Mesmo que não tenham perdido nada e que seus lares e familiares estejam seguros, estão testemunhando durante um longo período de tempo situações de profunda tristeza, impotência e violências físicas e simbólicas contra seres humanos e animais. É uma dupla exposição que necessita de uma abordagem informada sobre trauma tanto do ponto de vista da cobertura jornalística, como o básico, que é nunca perguntar ou pedir para uma pessoa que vivencia um trauma em curso contar detalhes sobre o que está sentindo ou do que passou, pois isso pode levar a uma retraumatização, como do ponto de vista de testemunha e ou vítima da catástrofe que se desenrola. Sobre jornalismo informado sobre trauma, há manuais que orientam sobre como fazer a cobertura, como os recursos de segurança física e psicológica reunidos pela associação de cultura de segurança ACOS Alliance (Culture Of Safety), o guia Tragedies & Journalists do Dart Center for Trauma and Journalism e, mais focado no tema atual, o guia de cobertura de enchentes do Comitê de Proteção a Jornalistas, este último em português, entre outros. A Sociedade Brasileira de Pesquisadores de Jornalismo (SBPJOR) publicou sete diretrizes “para informar de forma ética, assumindo uma postura sensível e ao mesmo tempo crítica”, como bem definiu Moreno Osório, da newsletter Farol Jornalismo, onde vi a informação:

1. Compreender o desastre sob o viés da crise climática
2. Tratar o ocorrido, sim, como uma questão política e social urgente
3. Prezar por uma apuração precisa
4. Divulgar corretamente dados e números
5. Entender que se trata de um evento traumático
6. Lembrar-se dos direitos de crianças e adolescentes
7. Evitar o sensacionalismo ou a espetacularização

Este é um dos lados da dupla exposição para jornalistas locais. A outra face é cuidar da própria experiência, seja como testemunha dos fatos, o que pode levar à “fadiga por compaixão”, ou trauma vicário ou, ainda, “lesão moral”, como à sua condição de potencial vítima da tragédia. Em ambos os casos há um recurso importante neste momento, que é conhecer e gerenciar a sua curva de estresse.

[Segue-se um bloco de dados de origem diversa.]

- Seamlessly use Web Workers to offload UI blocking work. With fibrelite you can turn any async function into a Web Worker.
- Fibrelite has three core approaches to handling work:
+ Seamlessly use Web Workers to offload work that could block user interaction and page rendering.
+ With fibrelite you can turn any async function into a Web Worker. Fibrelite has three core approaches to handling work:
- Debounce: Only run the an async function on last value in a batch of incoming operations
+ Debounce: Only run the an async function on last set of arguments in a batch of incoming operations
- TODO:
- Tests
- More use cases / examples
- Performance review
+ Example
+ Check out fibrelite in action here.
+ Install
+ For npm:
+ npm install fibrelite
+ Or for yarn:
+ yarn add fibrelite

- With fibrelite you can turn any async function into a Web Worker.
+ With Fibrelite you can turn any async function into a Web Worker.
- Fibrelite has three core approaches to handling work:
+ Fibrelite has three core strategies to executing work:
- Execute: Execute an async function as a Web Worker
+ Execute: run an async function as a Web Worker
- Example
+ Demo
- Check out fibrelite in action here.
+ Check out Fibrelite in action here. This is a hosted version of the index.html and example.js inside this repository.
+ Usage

A curva de estresse basicamente significa que há uma fase de estresse “ótima”, na qual podemos ser altamente produtivos, já que sem uma ação estressora no nosso sistema não saímos da inatividade. No entanto, manter essa fase durante um período prolongado, sem escape e sem descanso, tende a levar para uma zona de exaustão. A próxima fase é o estresse extremo ou burnout, quando não há mais recursos neurofisiológicos, emocionais e mentais para que o indivíduo continue a insistir na sobrecarga do sistema, e quando podem surgir os sintomas de ansiedade, pensamentos intrusivos, raiva, abuso de substâncias, e o colapso ou congelamento do corpo que tem uma função bastante nobre nesse cenário: fazer a pessoa parar para que sobreviva.

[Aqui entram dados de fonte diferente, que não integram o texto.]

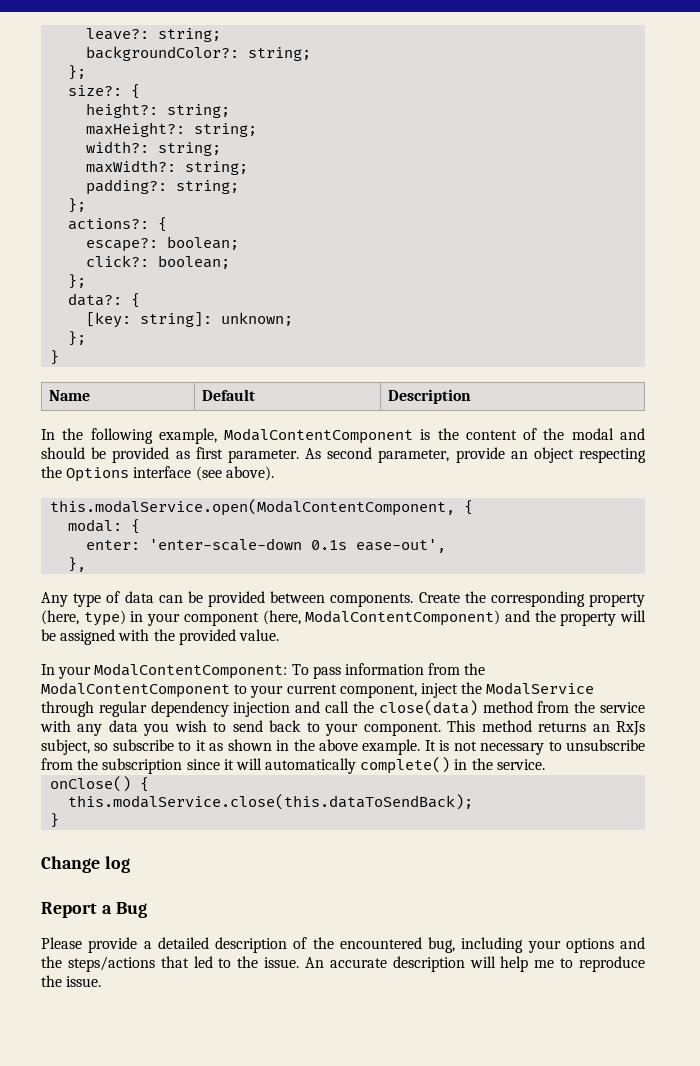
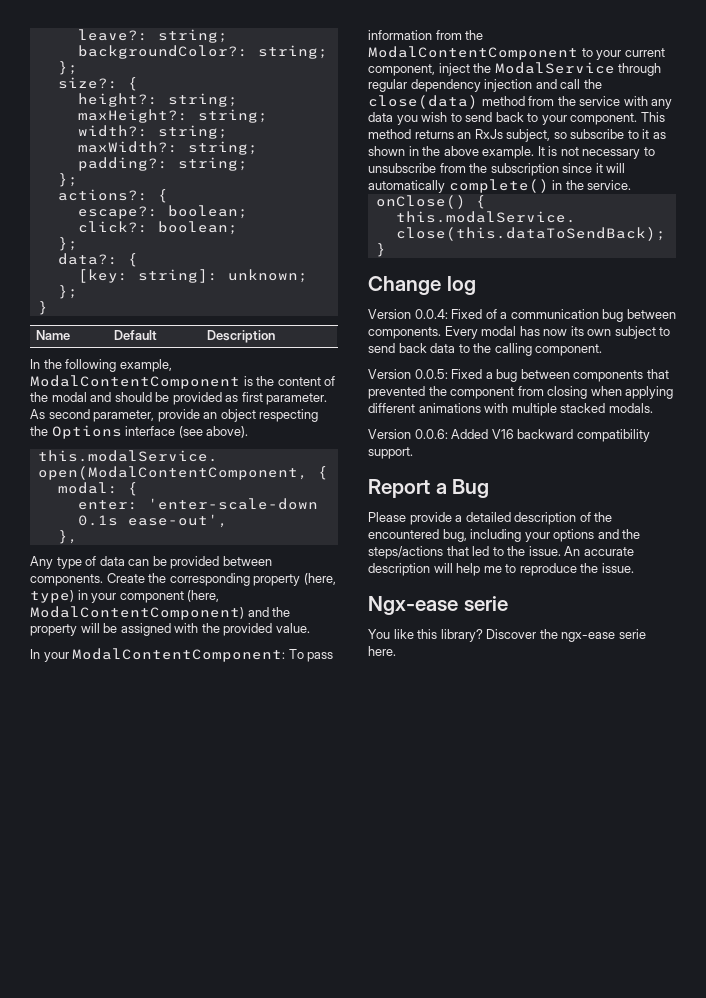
+ Version 0.0.4: Fixed of a communication bug between components. Every modal has now its own subject to send back data to the calling component.
+ Version 0.0.5: Fixed a bug between components that prevented the component from closing when applying different animations with multiple stacked modals.
+ Version 0.0.6: Added V16 backward compatibility support.
+ Ngx-ease serie
+ You like this library? Discover the ngx-ease serie here.

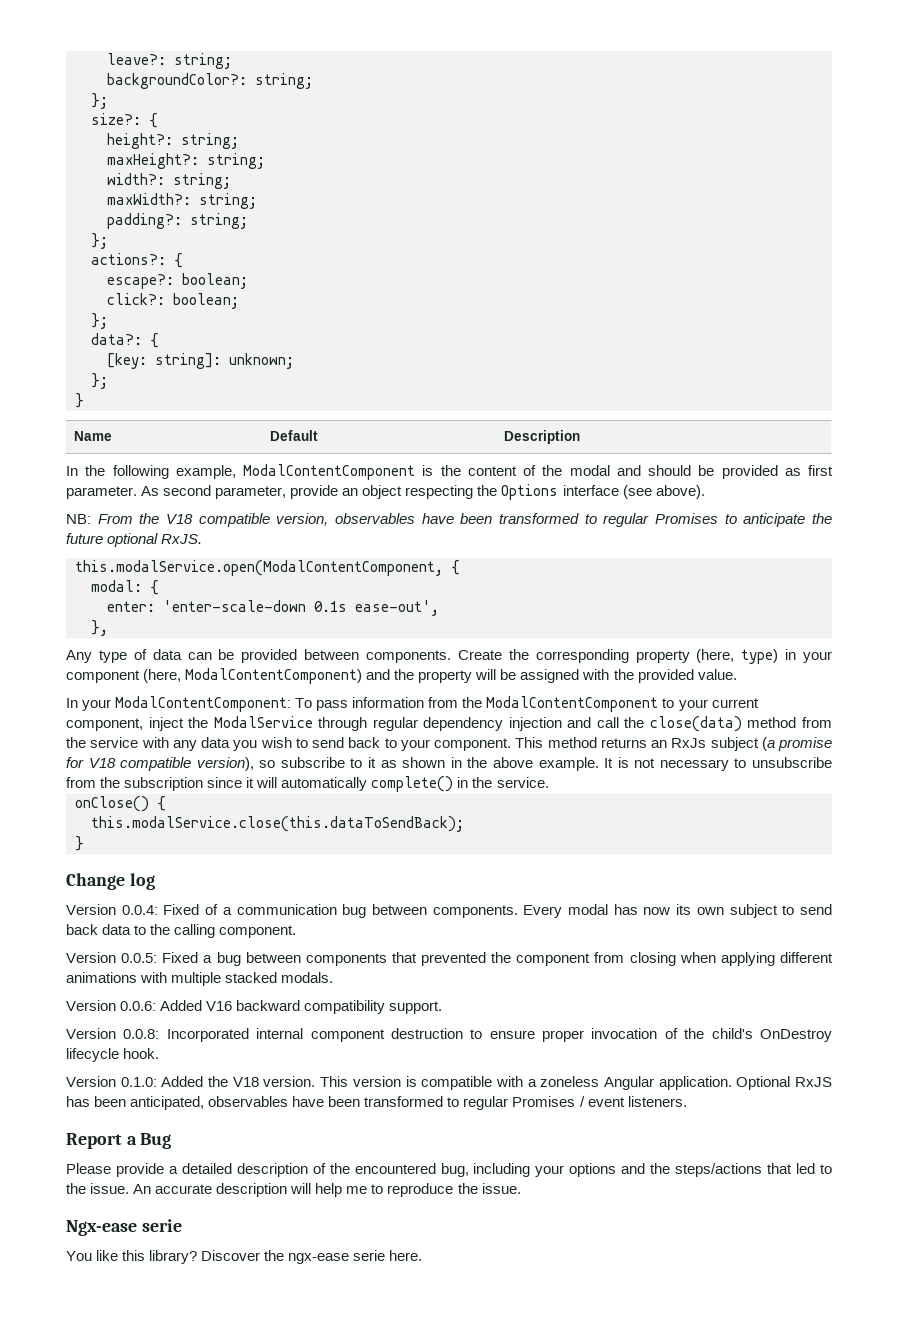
+ NB: From the V18 compatible version, observables have been transformed to regular Promises to anticipate the future optional RxJS.
- This method returns an RxJs subject, so subscribe to it as shown in the above example.
+ This method returns an RxJs subject (a promise for V18 compatible version), so subscribe to it as shown in the above example.
+ Version 0.0.8: Incorporated internal component destruction to ensure proper invocation of the child's OnDestroy lifecycle hook.
+ Version 0.1.0: Added the V18 version. This version is compatible with a zoneless Angular application. Optional RxJS has been anticipated, observables have been transformed to regular Promises / event listeners.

Muitas vezes não é possível fazer este gerenciamento por várias razões, o que pode levar a uma traumatização e ou adoecimentos. Mas, se há condições e necessidade de realizar este gerenciamento porque é preciso acompanhar as notícias e continuar a produzi-las, é útil aprender a identificar sua curva de estresse e utilizar técnicas de autorregulação emocional para aliviar seu sistema periodicamente. Respiração 4x4x4 (respirar contando até 4, segurar contando até 4 e expirar contando até 4), prestar atenção nos seus pontos de apoio: pés no chão, assento da cadeira, atenção no momento presente, conexão com algum objeto ou som ou gosto como tomar um chá ou café, no ambiente que transmita segurança, são possibilidades na hora de ter que lidar com um estresse extremo.

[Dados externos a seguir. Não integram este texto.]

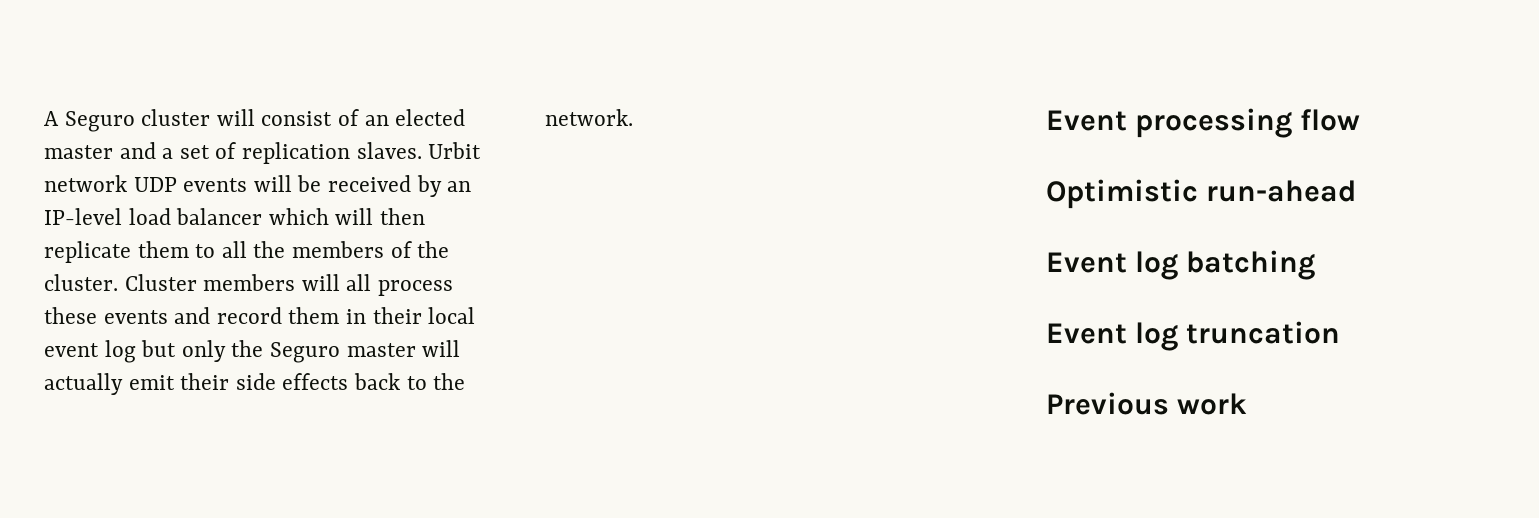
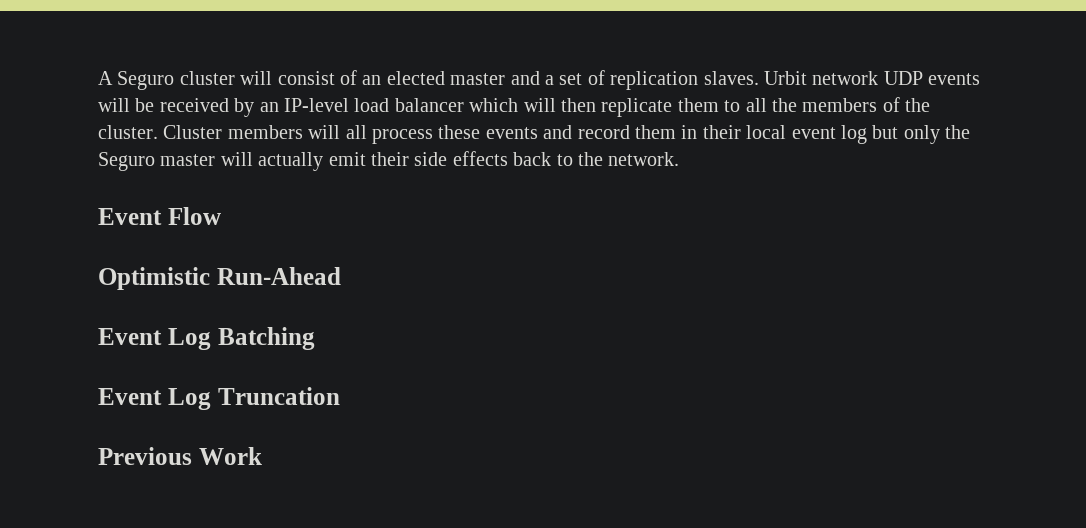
- Event processing flow
+ Event Flow
- Optimistic run-ahead
- Event log batching
- Event log truncation
+ Optimistic Run-Ahead
+ Event Log Batching
+ Event Log Truncation
- Previous work
+ Previous Work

Também manter o básico, o que pode ser muito sofisticado e desafiador num momento estressor, como ter horas de repouso e sono, descansar, fazer algo que gosta, se exercitar, se alimentar bem, espairecer, manter um ritual de descompressão diário, se possível. Para jornalistas locais, que não irão embora e conviverão permanentemente com os prejuízos e a lembrança do evento, este aprendizado é essencial.